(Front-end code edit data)
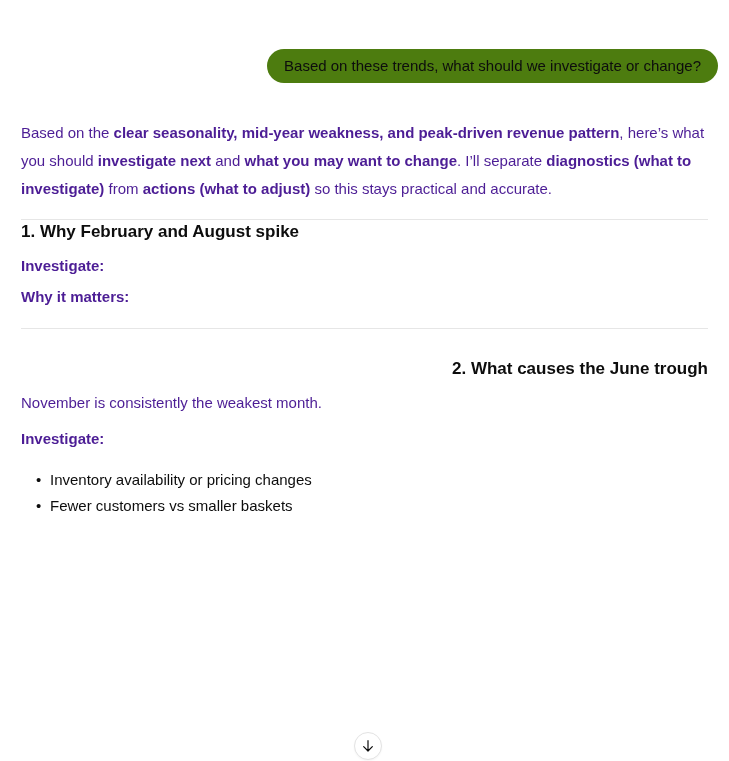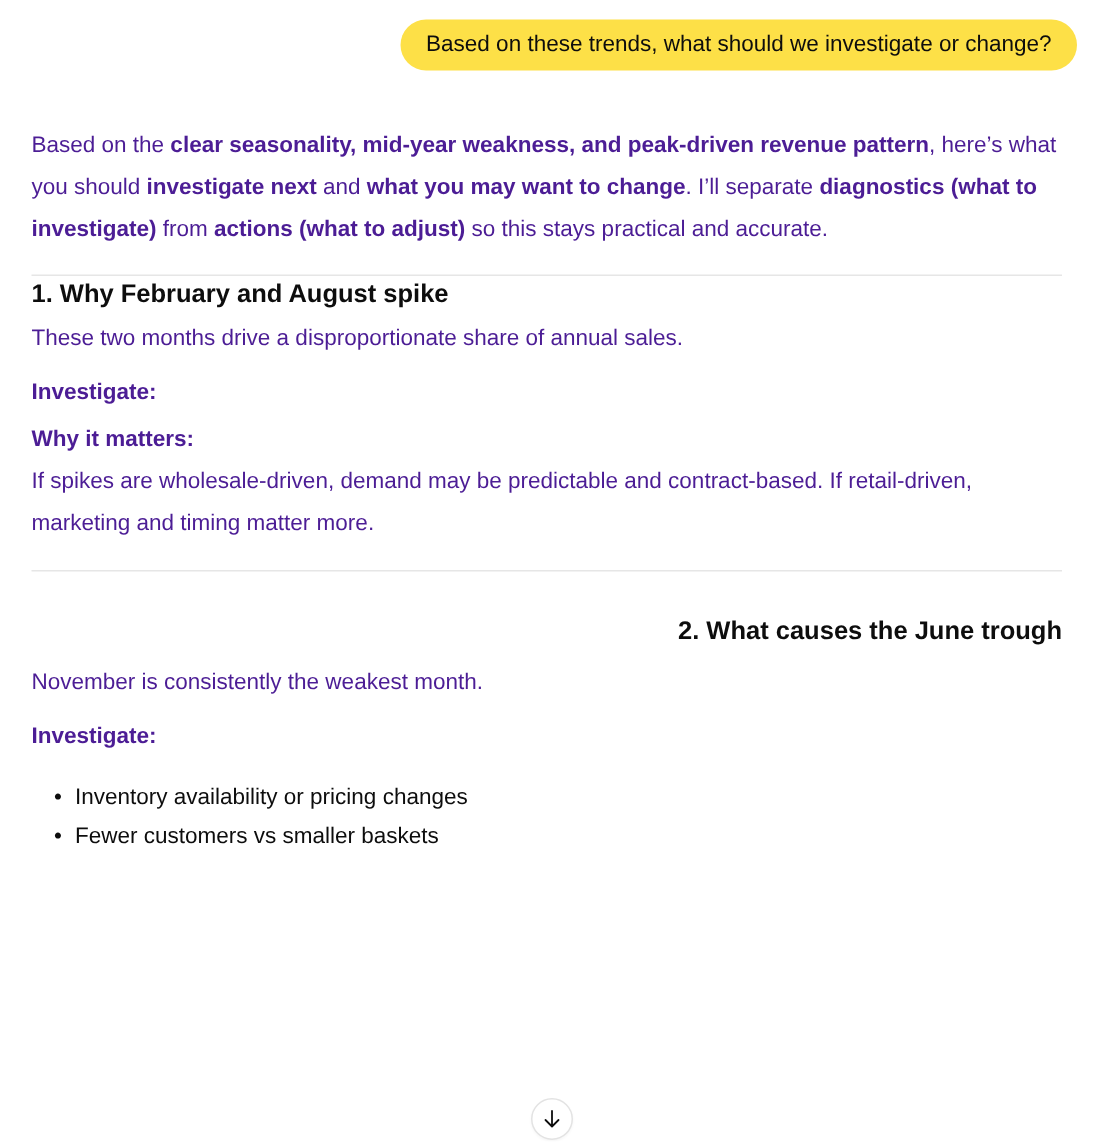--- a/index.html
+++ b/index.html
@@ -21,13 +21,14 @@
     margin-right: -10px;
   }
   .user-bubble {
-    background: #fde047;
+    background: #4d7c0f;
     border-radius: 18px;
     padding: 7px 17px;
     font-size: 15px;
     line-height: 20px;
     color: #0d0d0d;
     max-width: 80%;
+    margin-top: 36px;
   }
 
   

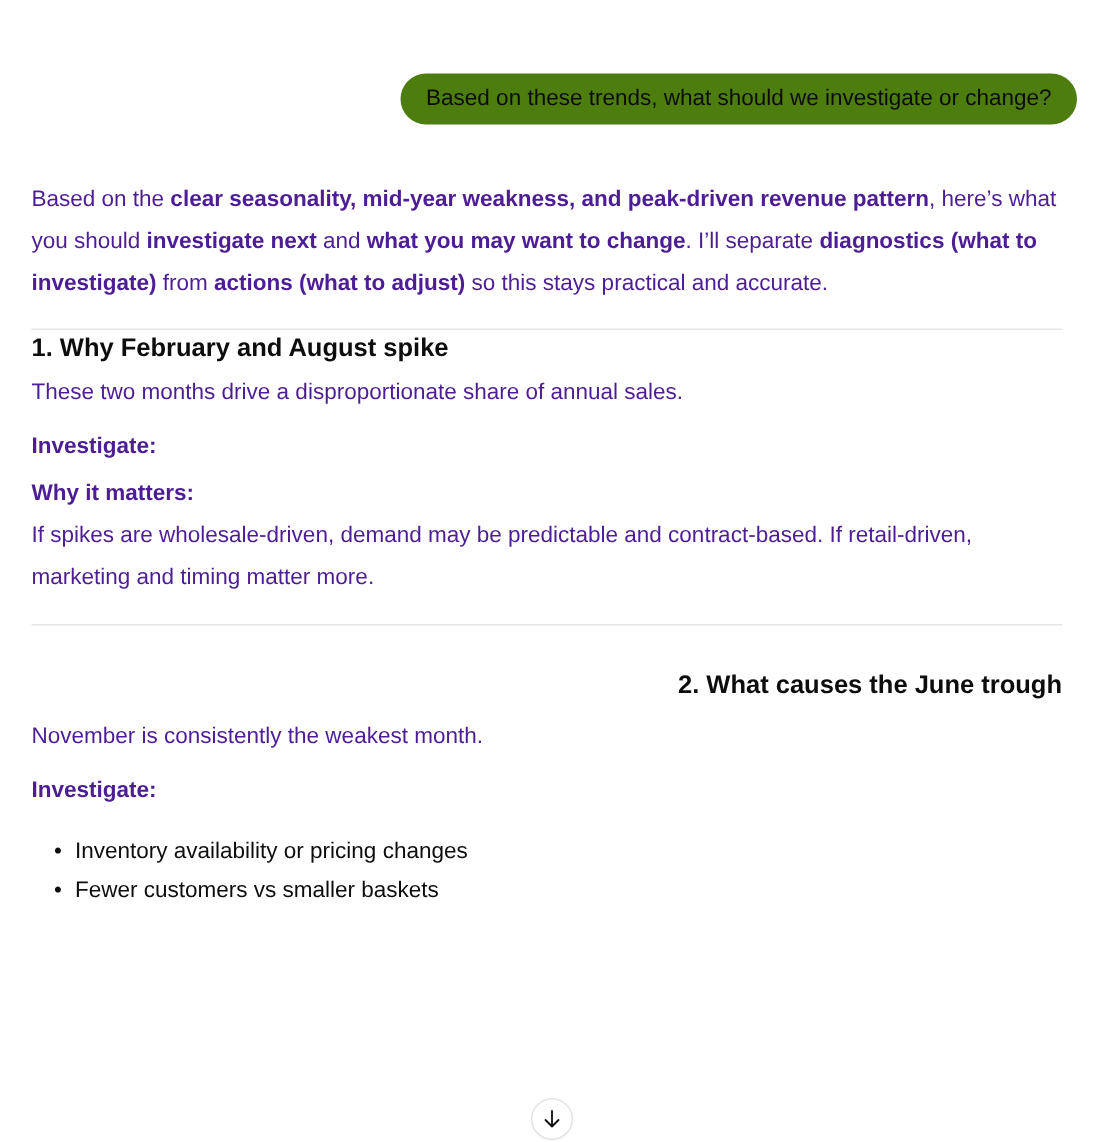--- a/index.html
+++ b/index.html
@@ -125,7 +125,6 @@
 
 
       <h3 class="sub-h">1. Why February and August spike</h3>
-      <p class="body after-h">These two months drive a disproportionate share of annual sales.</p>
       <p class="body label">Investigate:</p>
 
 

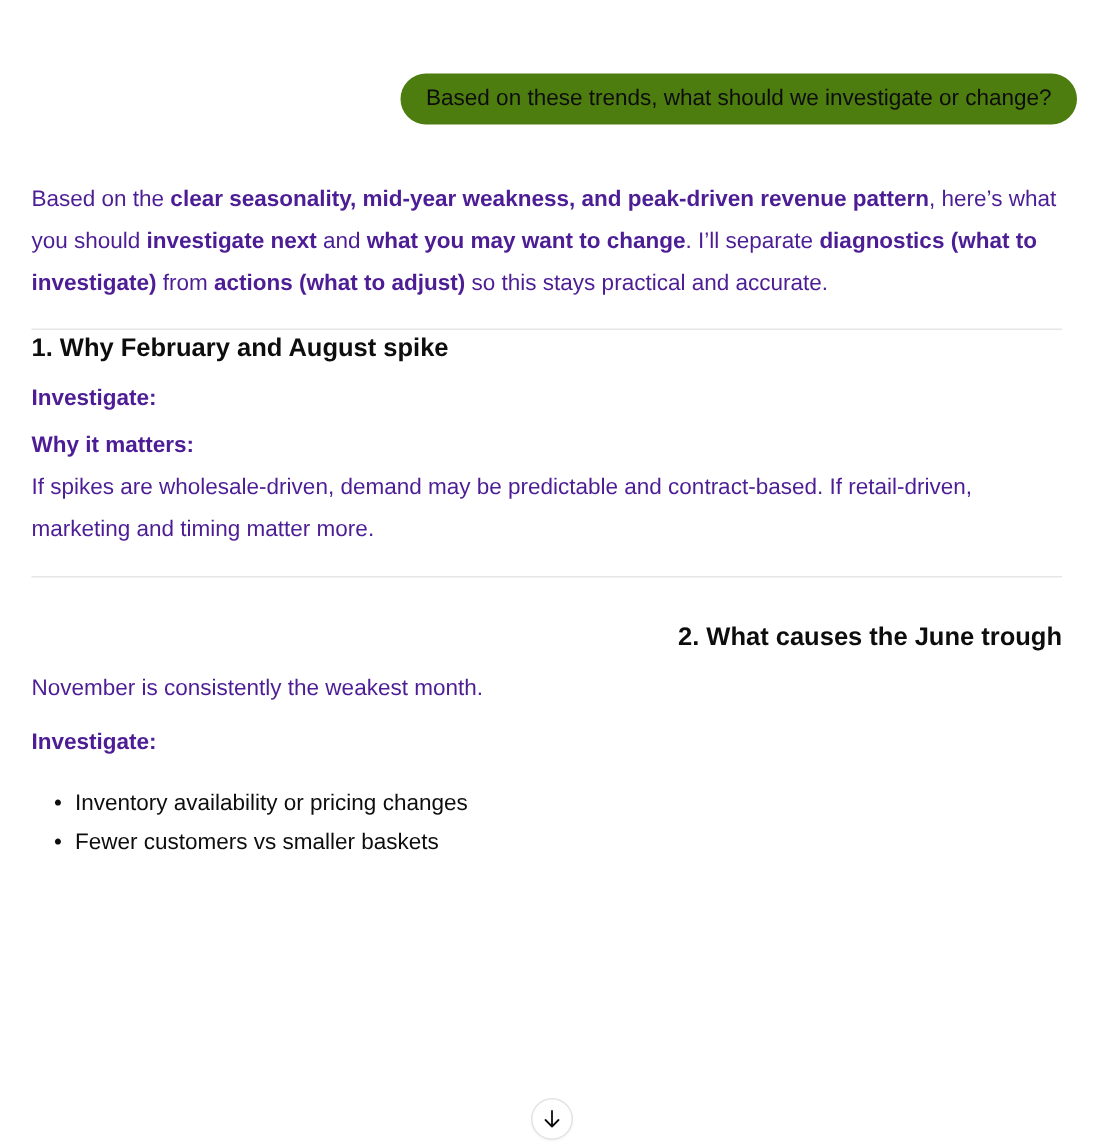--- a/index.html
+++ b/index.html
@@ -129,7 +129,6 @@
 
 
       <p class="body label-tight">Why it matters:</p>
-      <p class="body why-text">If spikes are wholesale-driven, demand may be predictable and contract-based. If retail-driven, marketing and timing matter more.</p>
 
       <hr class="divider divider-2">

...

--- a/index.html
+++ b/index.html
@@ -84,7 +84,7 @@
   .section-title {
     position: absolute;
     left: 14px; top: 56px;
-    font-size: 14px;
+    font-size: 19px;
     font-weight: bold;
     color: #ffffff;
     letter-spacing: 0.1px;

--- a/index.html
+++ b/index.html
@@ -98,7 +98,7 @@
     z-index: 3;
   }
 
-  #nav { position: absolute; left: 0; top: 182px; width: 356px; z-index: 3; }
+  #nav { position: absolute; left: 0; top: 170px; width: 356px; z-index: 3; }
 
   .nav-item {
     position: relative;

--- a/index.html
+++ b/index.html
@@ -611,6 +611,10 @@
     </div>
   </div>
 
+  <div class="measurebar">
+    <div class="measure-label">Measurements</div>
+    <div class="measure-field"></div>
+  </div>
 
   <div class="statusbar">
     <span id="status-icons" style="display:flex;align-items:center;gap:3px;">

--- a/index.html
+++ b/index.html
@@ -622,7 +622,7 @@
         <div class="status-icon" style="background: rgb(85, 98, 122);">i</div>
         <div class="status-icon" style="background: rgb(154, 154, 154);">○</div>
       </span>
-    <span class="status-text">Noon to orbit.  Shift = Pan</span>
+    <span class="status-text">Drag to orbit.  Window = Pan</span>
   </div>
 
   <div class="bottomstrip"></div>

* * *

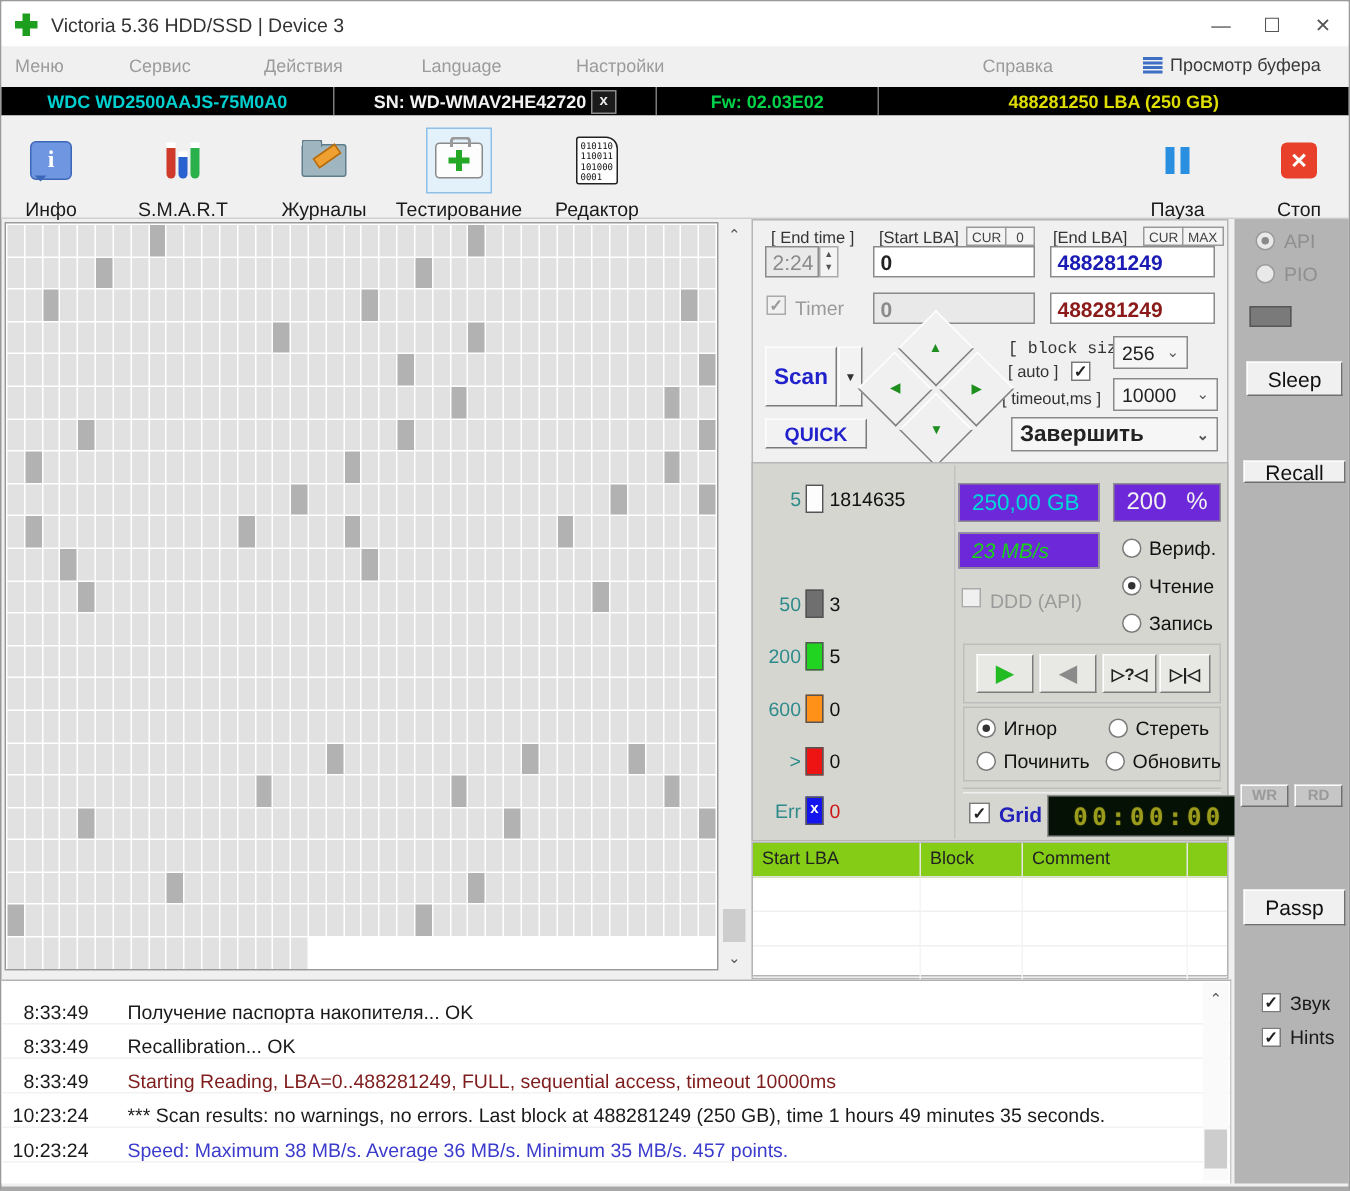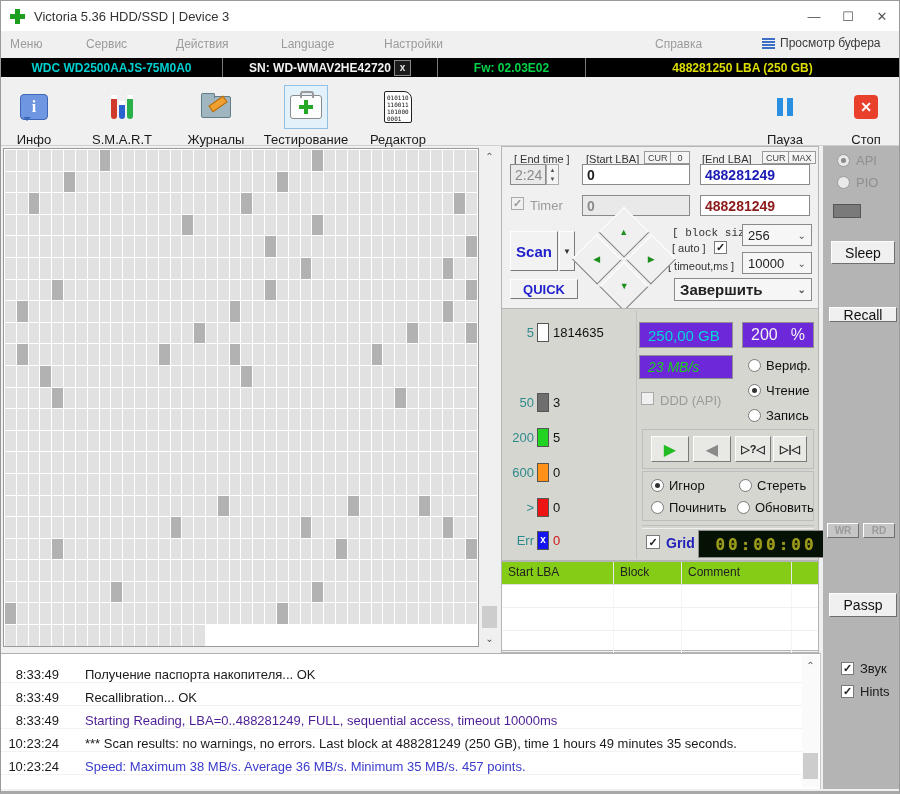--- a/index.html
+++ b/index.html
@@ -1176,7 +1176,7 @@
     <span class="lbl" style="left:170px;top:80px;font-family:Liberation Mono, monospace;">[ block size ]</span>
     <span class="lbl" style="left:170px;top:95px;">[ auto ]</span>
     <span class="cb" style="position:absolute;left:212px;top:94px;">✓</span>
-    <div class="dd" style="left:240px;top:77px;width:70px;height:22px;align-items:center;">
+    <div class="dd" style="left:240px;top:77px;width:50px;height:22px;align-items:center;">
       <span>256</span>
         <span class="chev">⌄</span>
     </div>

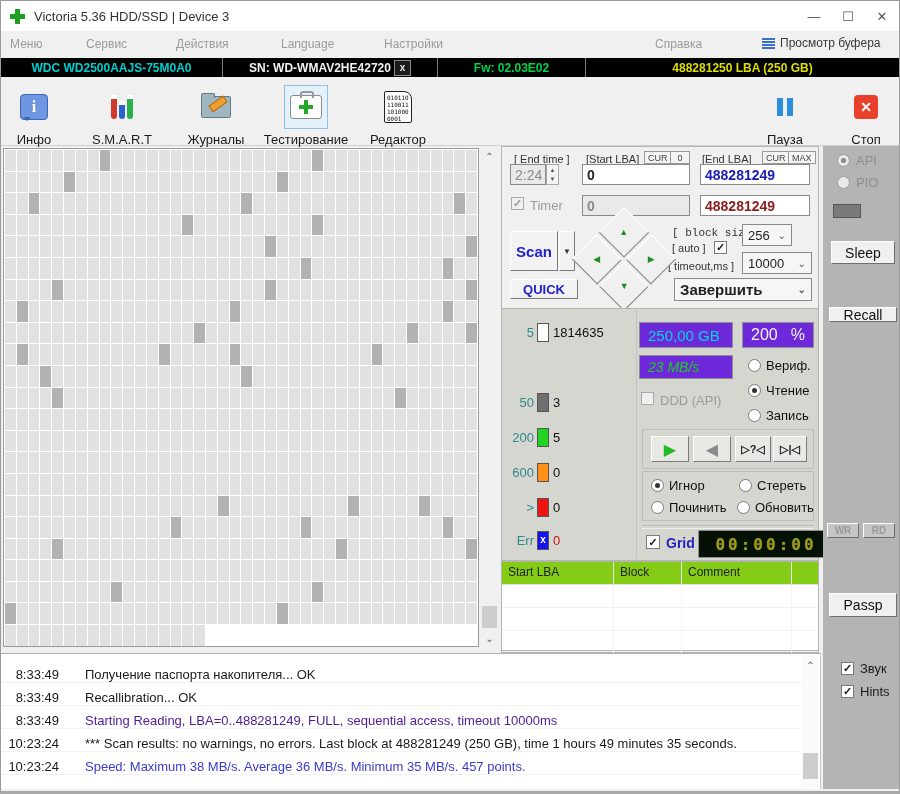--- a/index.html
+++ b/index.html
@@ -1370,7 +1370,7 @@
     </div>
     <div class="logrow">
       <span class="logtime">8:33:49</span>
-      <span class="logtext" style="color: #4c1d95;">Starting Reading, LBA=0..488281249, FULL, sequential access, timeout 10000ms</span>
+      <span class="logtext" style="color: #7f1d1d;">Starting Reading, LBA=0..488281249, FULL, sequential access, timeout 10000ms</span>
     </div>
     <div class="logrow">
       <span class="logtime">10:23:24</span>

# What this task involves
When copying from the data above, print only the lines from the line containing "-21,13 +21,14 @@" to the line containing "and August spike</h3>", exactly, and leave the pictures out.

# Answer
@@ -21,13 +21,14 @@
     margin-right: -10px;
   }
   .user-bubble {
-    background: #fde047;
+    background: #4d7c0f;
     border-radius: 18px;
     padding: 7px 17px;
     font-size: 15px;
     line-height: 20px;
     color: #0d0d0d;
     max-width: 80%;
+    margin-top: 36px;
   }
 
   

--- a/index.html
+++ b/index.html
@@ -125,7 +125,6 @@
 
 
       <h3 class="sub-h">1. Why February and August spike</h3>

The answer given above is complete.